Considering that one of the purposes of the rinser is to chill the glass before pouring the beer (especially important in the summer as my keezer and glasses are outside on the patio), I’d like the rinse water to be cold. I’ve been brainstorming methods to provide cold water from an outdoor tap, and the best I’ve come up with is to have a corny keg in the keezer filled with water. I would attach the water supply to the gas-in post, and beer-out post connected to the rinser. Water pressure will provide the pressure — no CO2 needed.

My first concern would be that the water pressure could exceed the pressure relief valve’s capacity, but that could easily be overcome by using a pressure reducer before the gas-in post. Obviously, the corny keg is designed to be pressurized by gas, and therefore is designed to have some headspace at the top, and using pressurized water on the IN post would mean the vessel would be completely void if any headspace. But an airtight vessel should also be watertight, so I guess that’s not a major problem.

Another option I considered was to run the water through some kind of heat exchanger (think copper coil submerged into a bucket of water inside the keezer). However, I feel like the corny keg option is a bit more elegant and potentially less messy.

Does anyone have any thoughts regarding how my idea may (or may not) work as intended? Anyone have any better ideas?
 
I like the idea, and have been wrestling with implementing the same solution. There's a cold water pipe only a few feet away from my keezer - but it's within an unfinished storage space, and my sensibilities require any new line back to the keezer be behind the sheetrock with some type of bib behind the keezer to hook up to. It's on my to-do list, but these days I'm working off The Spousal Unit's list ;)

While cornelius PRVs are often rated around 65 psi it's wise to consider they're crude devices and after who knows how many decades in use may not be all that accurate wrt popping off. A pressure reducer would be prudent if you're on a water system that can range above, say, 50 psi. My well pump is set to peak at 65 psi so for sure I'd go with a reducer when I finally get a round tuit...

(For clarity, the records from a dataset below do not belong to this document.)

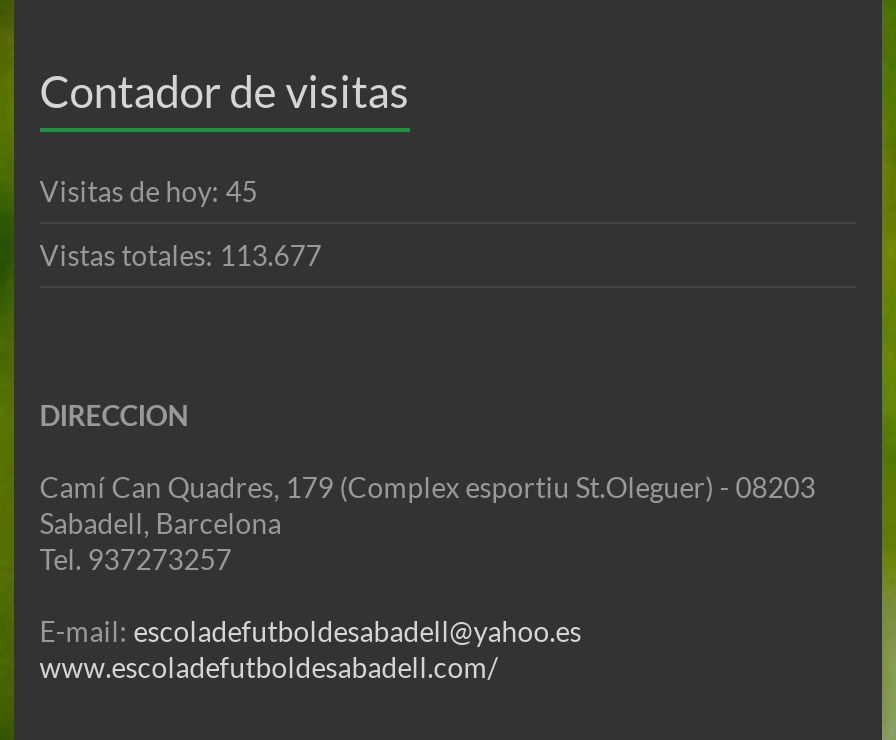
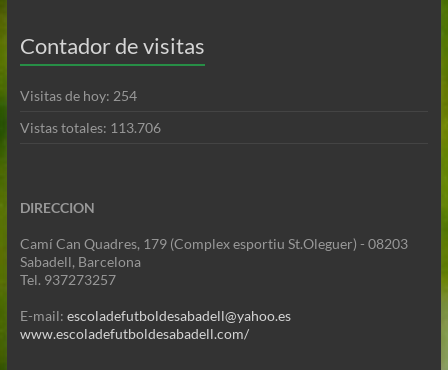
- Visitas de hoy: 45
+ Visitas de hoy: 254

- Vistas totales: 113.677
+ Vistas totales: 113.706
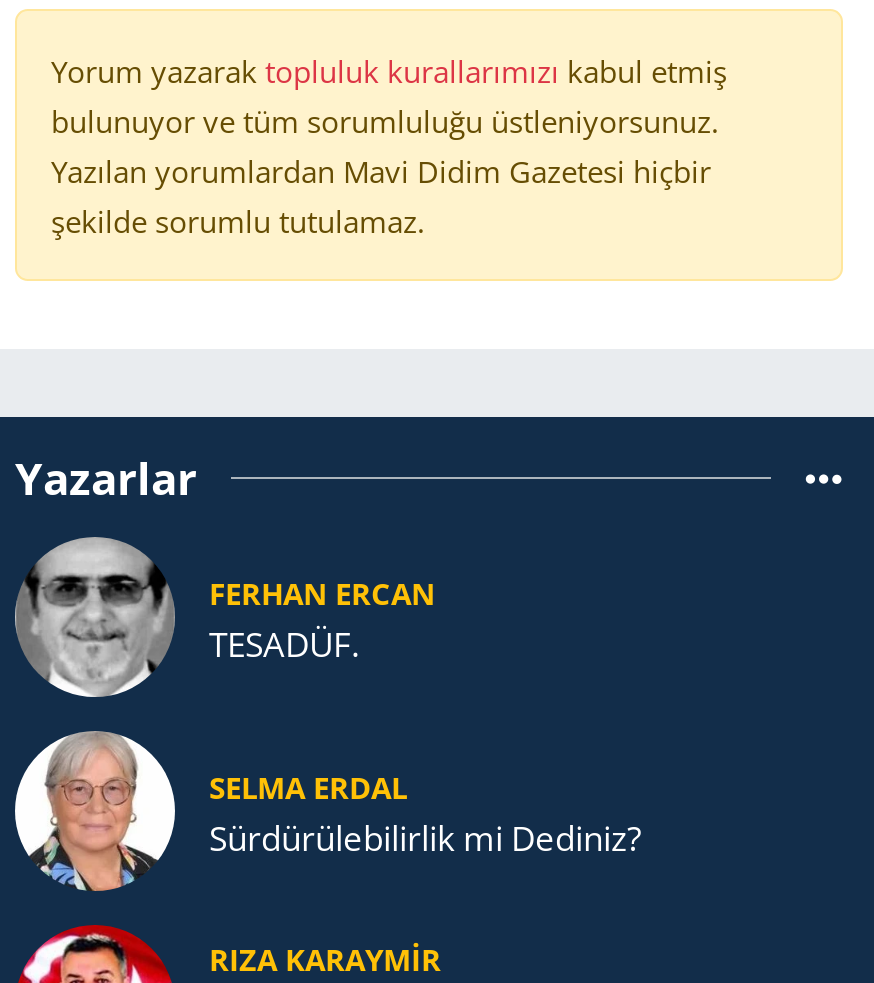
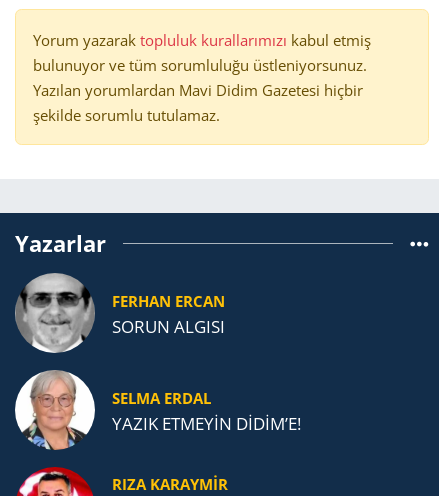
- TESADÜF.
+ SORUN ALGISI

- Sürdürülebilirlik mi Dediniz?
+ YAZIK ETMEYİN DİDİM’E!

The coil idea has potential but otoh if it's in a keezer there's the potential to freeze the skinny tubing. A keg of water has so much thermal mass unless you have an extraordinarily low Set Point it's more likely to ride through the deepest cold cycle than a coil...

Cheers!
 
I use a setup like this for my portable server. I'd not worry about the water supply. Just fill the keg with water like it was beer, if you can split your c02 so you can push it at around 25 or so PSI. In a rinser capacity that five gallons is going to last a long time. Only cost is a little C02 and need to refill whenever it's empty. I usually only go thru about 2 gallons of water when serving 3 kegs at an event.
 
I could see that for a portable/temporary solution but I'm trying to avoid going the CO2 route for cost considerations - water will suck up CO2 just like beer. I had actually considered splitting my beergas to use as a pressure source but cost and cylinder capacity would be an issue there as well...

Cheers!
 
i imagine the next best thing would be to run enough line in your keezer. I'm not even sure if you'd need to run copper or anything. Consider how often it would be used. As long as the the tube holds enough for like 2 blasts from the rinser. You'll likely have enough time between rinses for the water to cool. Could run it into a spool of water line in a small bucket of water? Just a thought to keep it simple. This way you skip the keg all together. smaller footprint and all.
 
I'm doing exactly that--using a small corny keg inside my keezer to supply water to the glass rinser. I'm feeding CO2 into it to provide pressure. I've found that with the diameter of my feed line, which is 3/16", a 20 psi pressure works pretty well.

If the source of water is outside the keezer and warm, then some sort of heat exchanger would be called for, probably a copper coil submerged in water would work best.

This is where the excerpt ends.